Carlos Drumond de Andrade

 

Essa é uma questão que incomoda muitos pais. Deixar que seus filhos cresçam. Porque eles acham que estão perdendo algo. Que o vínculo que o ligava através do cordão umbilical está sendo perdido. E, muitas vezes, não sabem como lidar com essa dor.

Você já sentiu a dor do rompimento do cordão umbilical que nos une ao nosso filho? Eu já. Com cada um deles. E, posso dizer por experiência própria, foi penosa.

Porque não acontece de uma única vez. São várias rupturas que ocorrem em diferentes fases. A cada vez que eles crescem mais um pouquinho.

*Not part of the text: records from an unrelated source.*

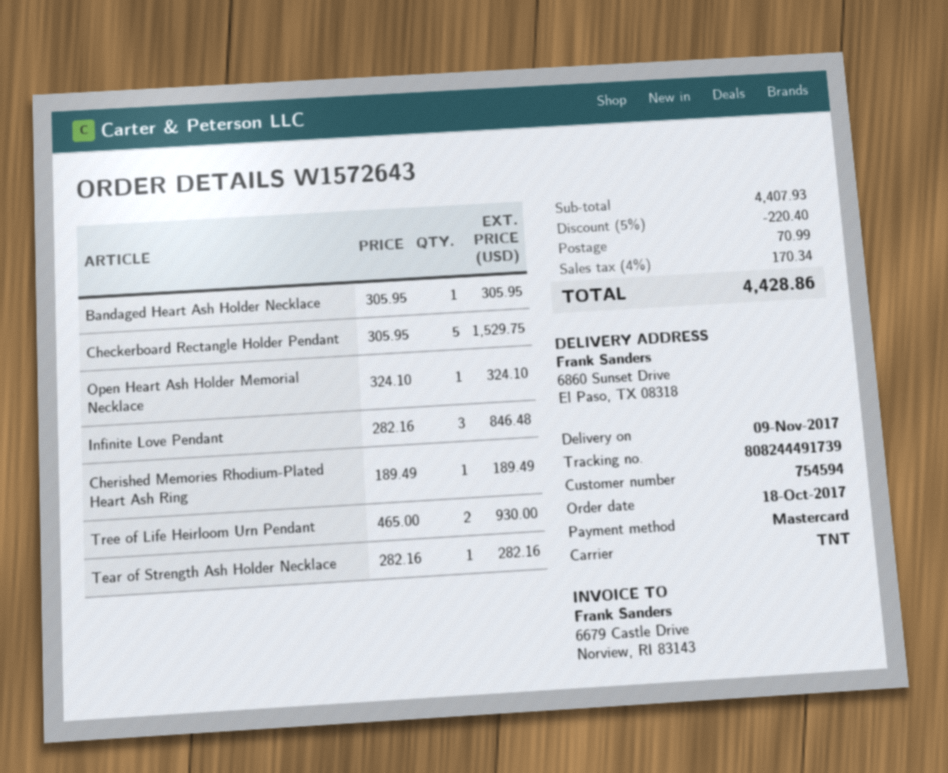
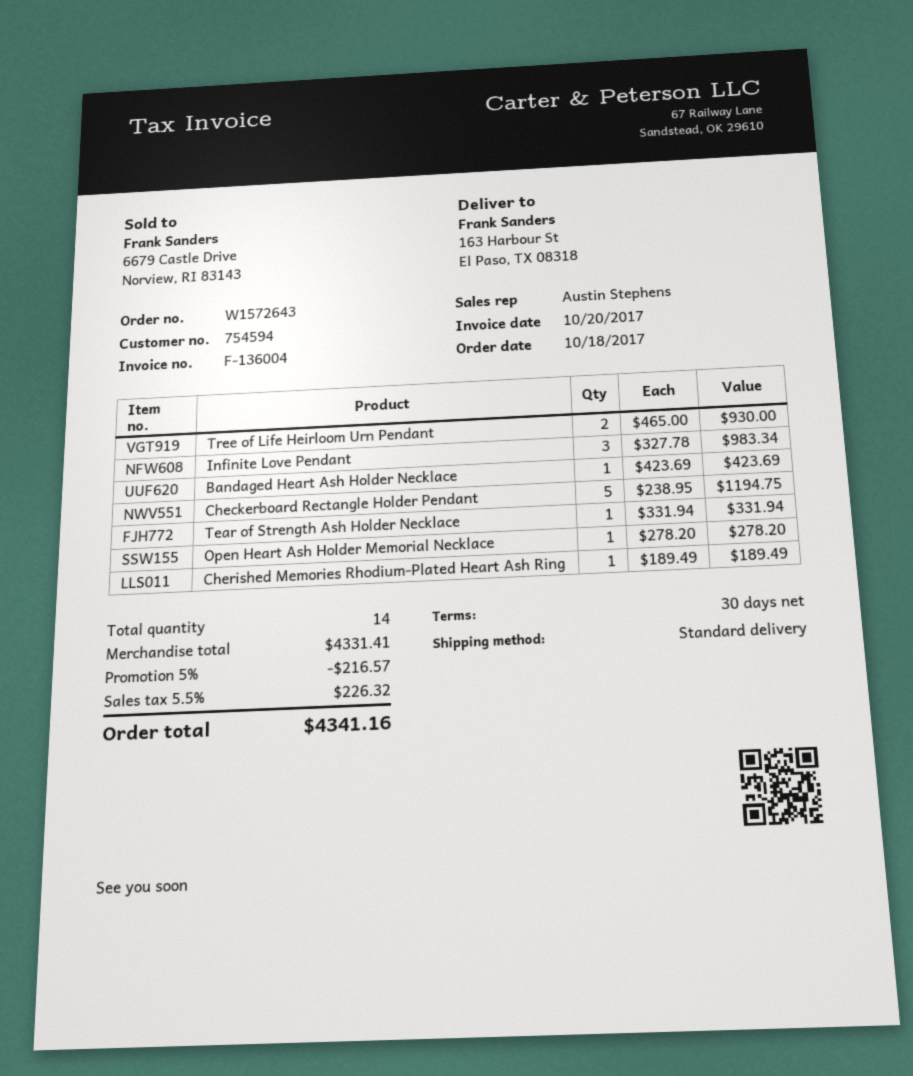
shipping method: TNT -> standard
ship to: 6860 Sunset Drive, El Paso, TX 08318 -> 163 Harbour St, El Paso, TX 08318
Bandaged Heart Ash Holder Necklace: 1 x 305.95 = 305.95 -> 1 x 423.69 = 423.69
Checkerboard Rectangle Holder Pendant: 5 x 305.95 = 1529.75 -> 5 x 238.95 = 1194.75
Open Heart Ash Holder Memorial Necklace: 1 x 324.10 = 324.10 -> 1 x 278.20 = 278.20
Infinite Love Pendant: 3 x 282.16 = 846.48 -> 3 x 327.78 = 983.34
Tear of Strength Ash Holder Necklace: 1 x 282.16 = 282.16 -> 1 x 331.94 = 331.94
subtotal: 4407.93 -> 4331.41
discount: 5% = 220.40 -> 5% = 216.57
shipping: 70.99 -> none
tax: 4% = 170.34 -> 5.5% = 226.32
total: 4428.86 -> 4341.16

E essa parece ser uma questão muito difícil de ser reconhecida, e até mesmo refletida, pois a sociedade contemporânea cobra de nós a produção de crianças independentes, que desde muito cedo saibam “se virar” sem a ajuda de um adulto. Ao mesmo tempo, essa mesma sociedade produz muita violência que nos causa grande insegurança.

Assim, esse processo de rompimento de um vínculo físico para a construção de uma relação sólida e duradoura torna-se um processo doloroso e difícil. Pois cria a necessidade de proteger nossas crianças contra qualquer perigo ao mesmo tempo que impõe a necessidade de independência, que pode privar de aprendizagens necessárias.

Não são poucos os adultos que manifestam o medo de que a criança “se machuque” brincando na rua, na praça, na casa de outros amigos, e etc. E acabam optando por brincadeiras solitárias sem interações sociais. Não estou aqui dizendo que é ruim para a criança ter momentos de introspecção, de brincar sozinhas, pois essas produzem inúmeras aprendizagens sobre si mesmo, sobre aquilo que gostam ou não, ensinando a criança a refletir. Nesses momentos a leitura é uma ótima pedida. Disponibilizar às crianças gibis e livros de história desde cedo, contribui na formação de adultos críticos. Mas, ai vale um alerta, preste atenção ao conteúdo que o livro trata, leia com a criança, crie o hábito de contar histórias e depois converse com elas. Procure saber o que ela “entendeu”, problematize os personagens, faça a criança refletir.

Por outro lado, é interessante que a criança tenha outros tipos de brincadeiras, para que ela aprenda a se socializar com outras pessoas. É muito importante para a sua formação, brincar com os familiares adultos, brincar com outras crianças. Pesquisadores tem apontado para a importância da interação da criança com outros seres humanos para a produção de aprendizagens significativas. Para o psicólogo Lev Vigotsky, que foi um pioneiro no conceito de que o desenvolvimento intelectual das crianças ocorre em função de suas interações sociais, a criança produz sua humanidade (aprende a ser humana) na interação com outros seres humanos. Através desses contatos, a criança irá aprender a falar, a andar, a brincar entre outras aprendizagens. Ela também vai perceber qual é o significado socialmente produzido para cada objeto, pois o sentido que é dado as coisas é elaborado pelas pessoas que os usam. Por exemplo: ao oferecermos pela primeira vez uma colher para uma criança comer, ela ainda não entende o que é e para que serve aquele objeto. Assim, em um primeiro momento, ela vai atirar no chão a colher e observar, na sequência, o adulto recolher. Através dessa observação ela vai pensar que esse objeto é para ser atirado no chão, e vai repetir isso inúmeras vezes, até que o adulto segure a colher entre os seus dedinhos, conduza até o prato, pegue um pouco de comida com a colher e a leve a boca da criança. Ela vai precisar repetir várias vezes esse processo até compreender que a colher é um objeto (instrumento) que a ajuda a se alimentar. Ela vai apreender a função social da colher. Da mesma forma, ela irá precisar aprender que cadeira é para sentar, a cama para deitar e assim por diante.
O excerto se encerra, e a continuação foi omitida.